CCHR Demands FDA Ombudsman Act on Electroshock Device —
100,000 Americans Still Damaged by Electroshock “Treatment” Every Year

More than 100,000 Americans are still electroshocked every year, suffering the force of 460 volts of electricity searing through their brain, causing brain damage and severe memory loss. This includes adolescents.

By CCHR International
July 28, 2015

Citizens Commission on Human Rights has written to Abiy B. Desta, Ombudsman over the neurological devices section of the Food and Drug Administration (FDA) demanding he investigate the FDA’s more than five-year procrastination regarding a decision confirming the dangers of electroshock treatment (ECT) devices. More than 100,000 Americans are still electroshocked every year, suffering the force of 460 volts of electricity searing through their brain, causing brain damage and severe memory loss. This includes adolescents.

Jan Eastgate, President of CCHR International wrote to Desta alerting him to her January 2011 testimony before the FDA’s Neurological Devices Advisory Panel investigating the risk of classification of the ECT device. The FDA was reviewing whether the ECT device should remain under the FDA’s highest risk category of class III or be reduced to class II. Were the latter approved, it would enable psychiatrists to shock and damage thousands more, including children, and increase their profits in an already $1.2 billion a year ECT industry.

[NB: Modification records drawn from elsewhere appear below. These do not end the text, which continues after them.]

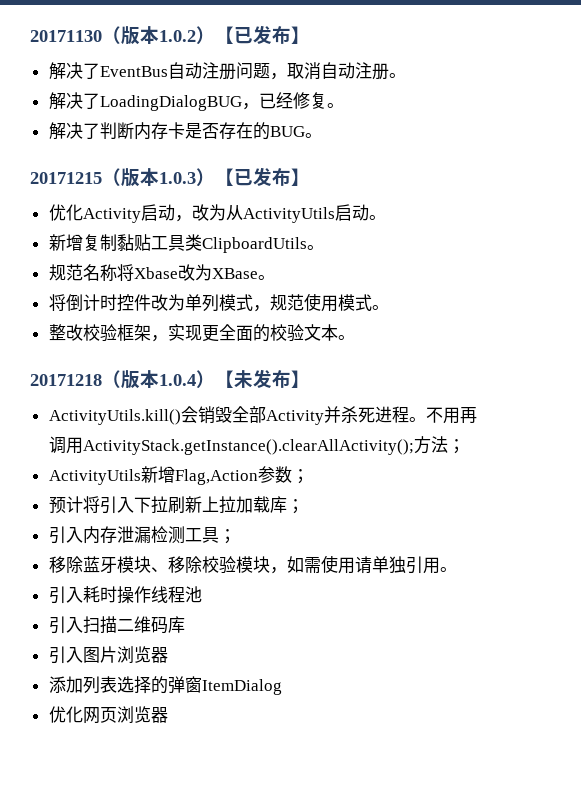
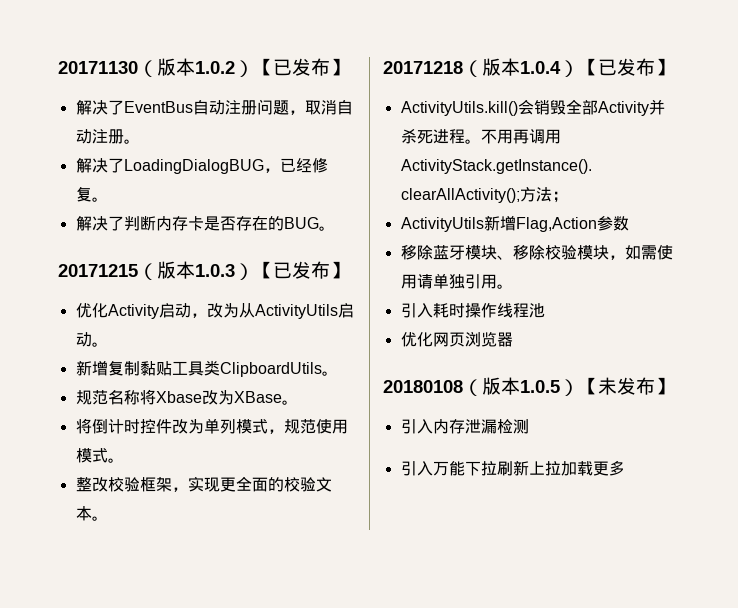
[234,370,253,388] 未 -> [598,59,617,76] 已
[291,469,309,484] [48,496,304,514] [48,526,236,544] ； // 预计将引入下拉刷新上拉加载库； // 引入内存泄漏检测工具； -> (629, 223) none
[48,616,185,634] [48,646,168,664] [48,676,282,695] [48,706,168,724] 引入扫描二维码库 // 引入图片浏览器 // 添加列表选择的弹窗ItemDialog // 优化网页浏览器 -> [400,331,513,347] [383,377,674,396] [400,419,529,434] [400,460,625,476] 优化网页浏览器 // 20180108（版本1.0.5）【未发布】 // 引入内存泄漏检测 // 引入万能下拉刷新上拉加载更多

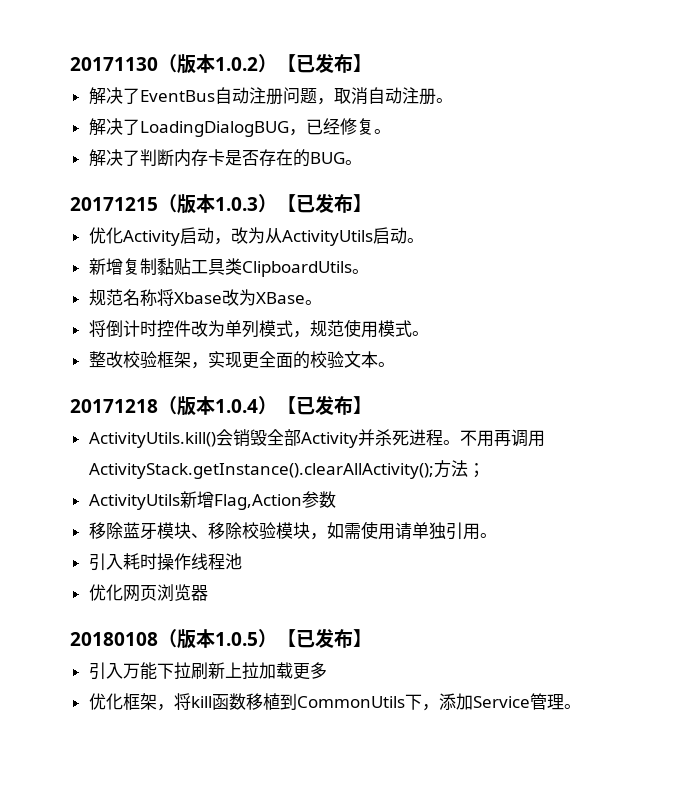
[598,377,674,395] [400,419,529,434] 未发布】 // 引入内存泄漏检测 -> [296,628,372,648] 已发布】
(625, 468) none -> [88,693,581,711] // 优化框架，将kill函数移植到CommonUtils下，添加Service管理。

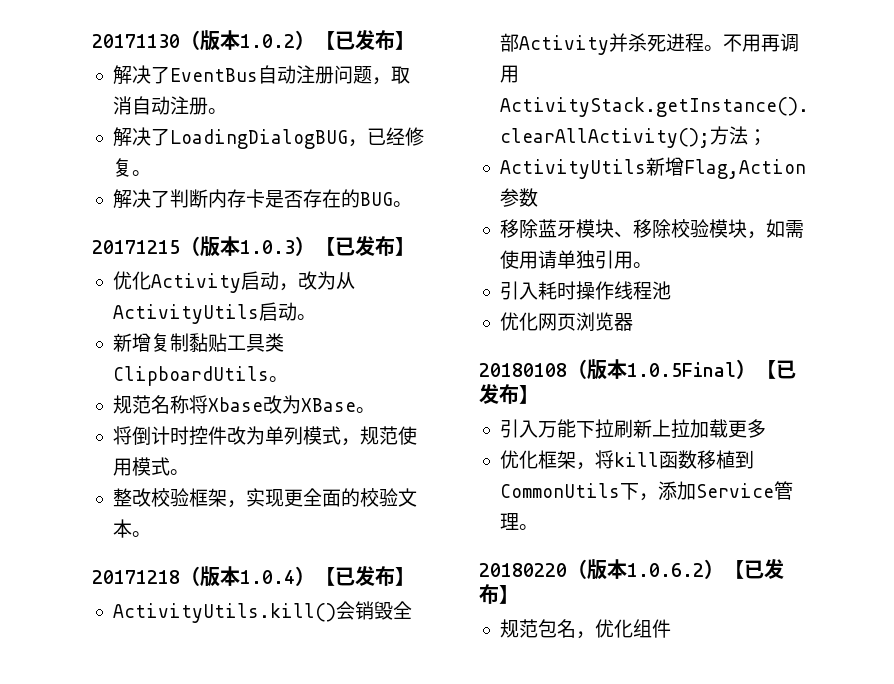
[215,632,258,646] 1.0.5 -> [627,362,736,377] 1.0.5Final
(581, 706) none -> [479,559,784,580] [479,584,519,604] [499,619,671,639] // 20180220（版本1.0.6.2）【已发布】 // 规范包名，优化组件

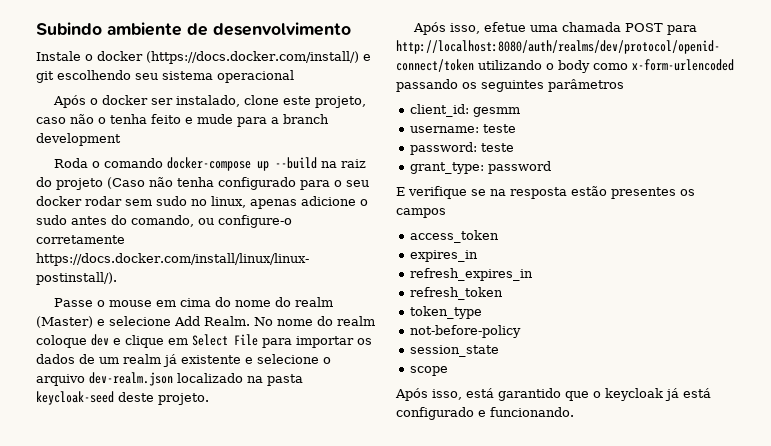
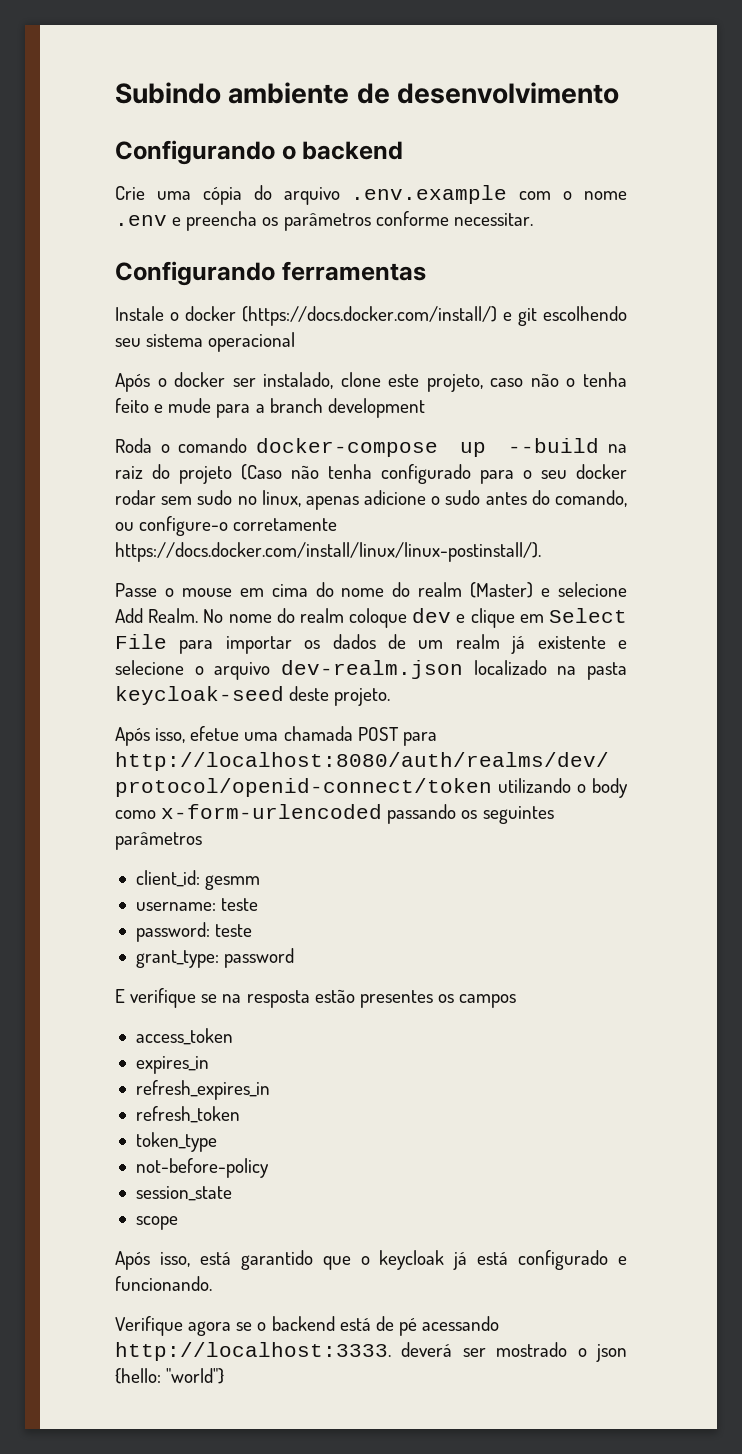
(351, 29) none -> [115,140,404,165] [115,185,627,205] [115,211,533,231] [115,261,426,286] // Configurando o backend // Crie uma cópia do arquivo .env.example com o nome .env e preencha os parâmetros conforme necessitar. // Configurando ferramentas
(574, 412) none -> [115,1316,500,1336] [115,1342,627,1362] [115,1368,225,1384] // Verifique agora se o backend está de pé acessando http://localhost:3333. deverá ser mostrado o json {hello: "world"}

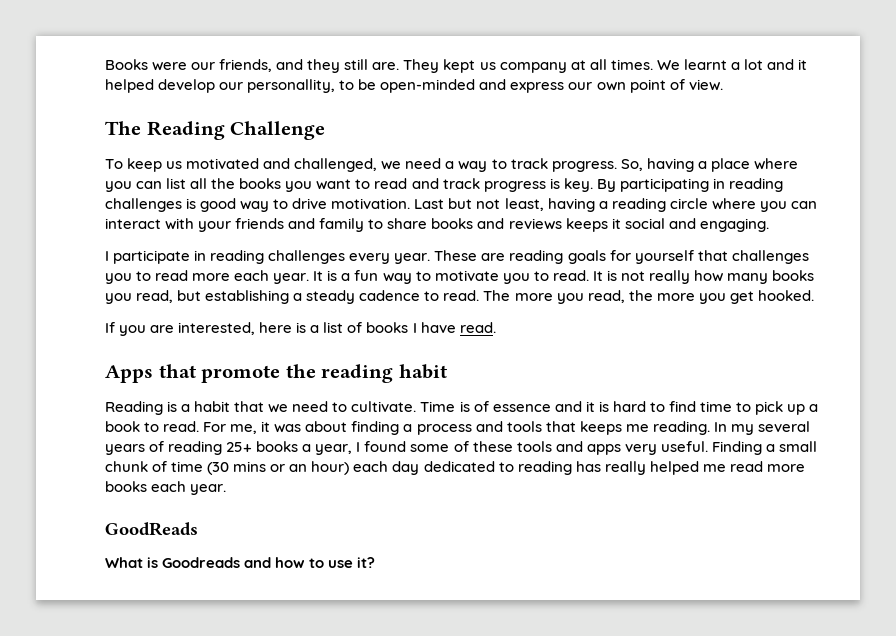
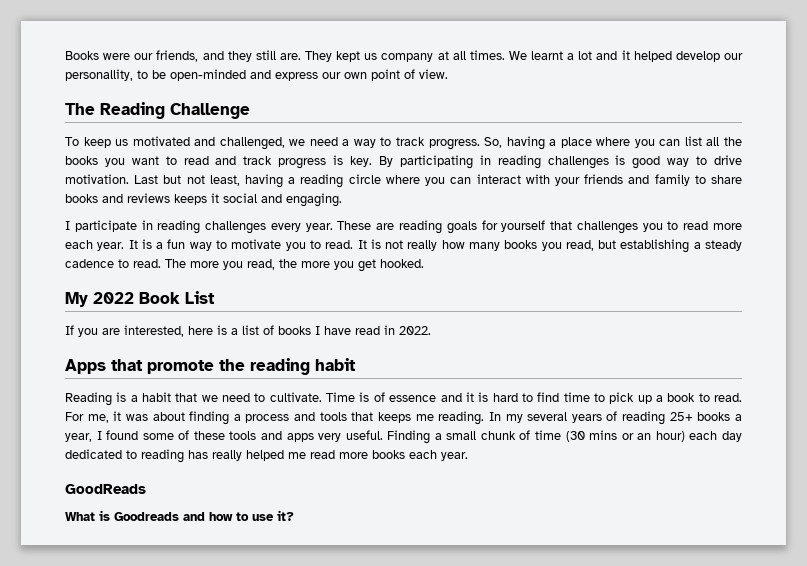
(814, 295) none -> [65,291,215,307] // My 2022 Book List
[459,322,496,333] read. -> [355,325,431,335] read in 2022.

Because the device was in use prior to a 1976 amendment regarding medical devices, it continued to be used without the usual FDA required Pre-Marketing Approval (PMA) that provide clinical trial evidence of safety and efficacy.[i] Essentially, since 1976, more than 4 million Americans and since 2011 some 500,000, have been guinea-pigs to psychiatrists’ shock box.

In November 2011, the then FDA Assistant Commissioner for Legislation Jeanne Ireland assured Senator Charles Grassley that the FDA would report on the ECT device by December 31, 2012.  Twenty-seven months later, there’s yet to be a decision, despite the FDA Advisory panel agreeing that the device was sufficiently dangerous that it remain in class III and that more than 80% of respondents to the FDA’s ECT Executive Summary in 2011 wanted stricter oversight and even a ban on electroshock.[ii]

Eastgate says that the FDA has missed every deadline set by Congress and every timetable it set for itself to deal with the ECT device. It not only ignored Congressional mandates in 1990 and 2009 to comply with the 1976 Safe Medical Devices Act to get manufacturers of the ECT device to submit PMAs, and missed the December 2012 deadline, it has consistently collaborated with the American Psychiatric Association (APA) to rely upon “selective,” biased research rather than insist upon clinical trials.

Since 1978, the APA’s ECT Task Force reports have been prepared by committees whose members include psychiatrists with conflicts of interest with ECT device makers:

  • Richard Weiner, a psychiatrist who designed shock devices for Mecta and later worked for Somatics—both ECT device manufacturers—chaired the 1986-1990 APA Task Force.[iii]
  • In 1982, the APA filed a petition to have the device classified as Class II based on their own selective review of literature—not clinical trials proving safety. Psychiatrist Max Fink, who narrates ECT videos for Somatics, from which he receives royalties, wrote the APA’s first ECT Task Force report upon which the APA petition was largely based.

Electro-shocking Children

Eastgate told Desta: “The lack of monitoring of ECT usage, its adverse effects, including accurate reporting of deaths, is a national scandal. That it is still administered to children and adolescents, despite the device being in a Class III device and without a PMA, is unconscionable.”

  • She pointed to the Western Australian Mental Health Act last year banning the use of ECT on those younger than 14 years old. The law imposes a (AUS)$15,000 fine on anyone performing the procedure on a child under 14.[iv]
  • In Sicily, Italy, ECT is banned for all ages, which Eastgate says should be done globally.

In concluding her complaint to Desta, Eastgate asked what the Ombudsman’s Office will do to ensure that there is full FDA transparency and a final determination regarding ECT that is not based on biased industry studies steeped in conflicts of interest.  According to Eastgate, “When someone receives high voltage shock, they’re told to call 911. But psychiatrists expect you to subject your brain to this. This is about as therapeutic as the electric chair and its time the FDA protected citizens from this. If there are no PMAs, the ECT device must be removed from the market.”

References:

[i] “FDA lax on scrutiny of some medical devices, report finds,” USA Today, 15 Jan, 2009, http://usatoday30.usatoday.com/news/health/2009-01-15-medical-devices_N.htm.

[ii] http://www.cchr.org/ect-fda-advisory-panel-electroshock-device.html.

[iii] Linda Andre, Doctors of Deception: What They Don’t Want You to Know about Shock Treatment (Rutgers University Press, 2009), p. 144.